As it says on the sign over my desk "Allergic to stupid people"


Phone Rings
Me: "hello?" (it's 6:10am in the morning!!! on a SUNDAY)
Client: "I'd like to book an appointment"
Me: "Please call back after 9am, I'll be able to help you then"
Client: " why can't you now?"
Me: "because I'm in bed.. and you woke me up... and my pc is off and so my calendar is not on"
Client: "can't you get out of bed?"
Me: 'NO'
and i hung up.
She was a pita and would call all hours of the day and night............................... I refused to book her anymore and that's when I got call display so that any calls "off hours" that showed client #'s or numbers I didn't recognize, I let go to the machine.

BUT the misnomer that drives me absolutely INSANE......................................
is
CUTICLE OIL

We take the cuticles OFF... WHY are peeps calling it cuticle oil?
Drives me BONKERS lol

I have a lot more stories, but I'll save you the torture LOL
 
Hate being called a "beautician"!!!!!! I am a BEAUTY THERAPIST!!!!!!

Oh me too!! I really dont like the word beautician!! :green:
 
Ohh
and I do NOT like being called a "Manicurist".
I'm a "NAIL STYLIST"
I do more than just file and polish. I am NOT "Madge" of the Palmolive dish soap commercials:irked:

url
 
victoria i want some more of your stories.
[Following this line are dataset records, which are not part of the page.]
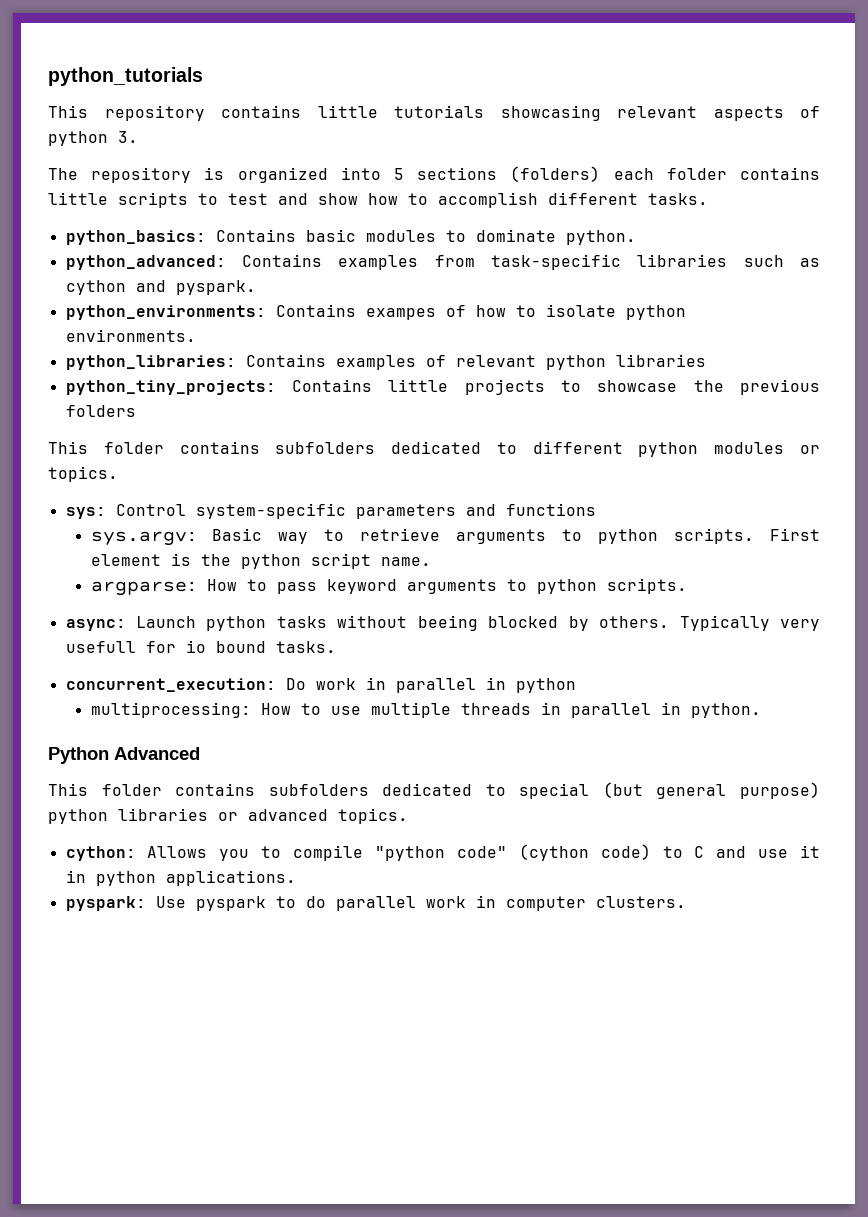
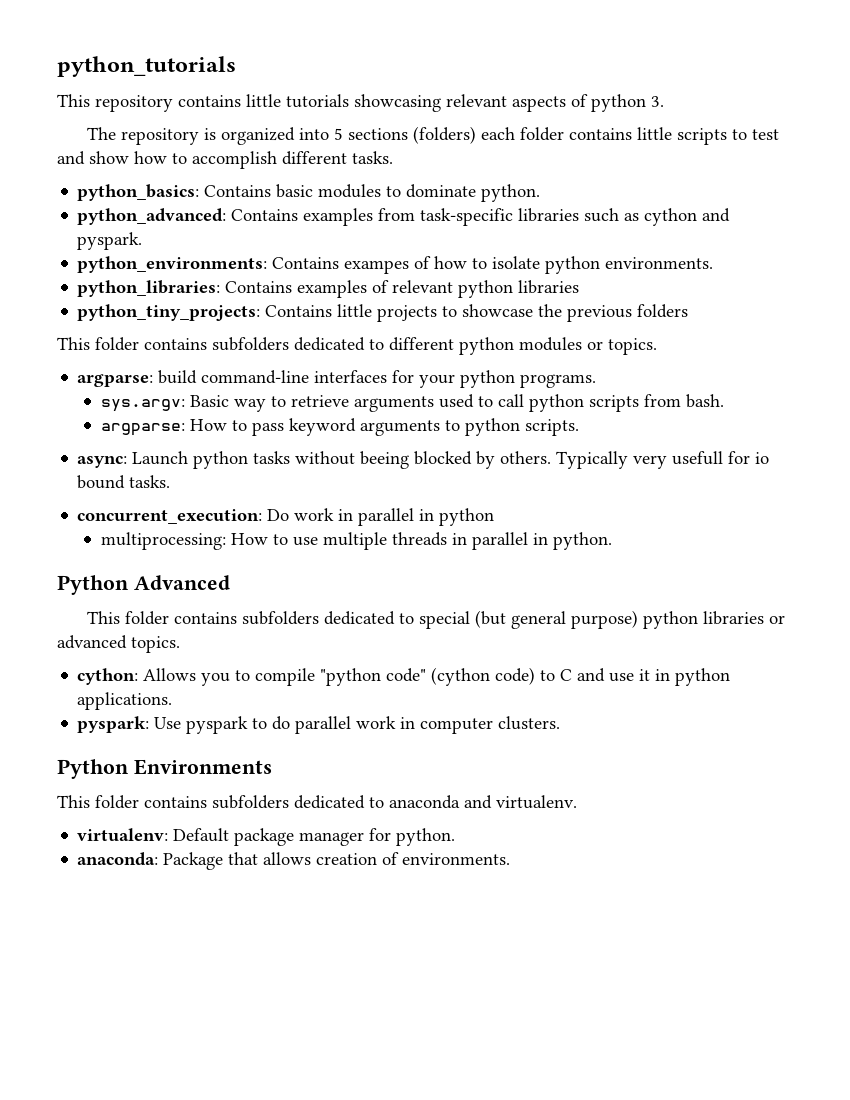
- sys: Control system-specific parameters and functions
+ argparse: build command-line interfaces for your python programs.
- sys.argv: Basic way to retrieve arguments to python scripts. First element is the python script name.
+ sys.argv: Basic way to retrieve arguments used to call python scripts from bash.
+ Python Environments
+ This folder contains subfolders dedicated to anaconda and virtualenv.
+ virtualenv: Default package manager for python.
+ anaconda: Package that allows creation of environments.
I cant believe some people are so dumb.
 
victoria i want some more of your stories.

I cant believe some people are so dumb.

OMG there are soooooooooo many.... just have a search on my name hahahaha :lol:
I'm frequently entertaining, when I'm not battling dragons hahahaha
Like the groping client? that was FUNNY!!
Or the skirt that flew UP?
Or, the client that ate TWO x Double-Big-Mac Meals at my work station and said "she" didn't mind???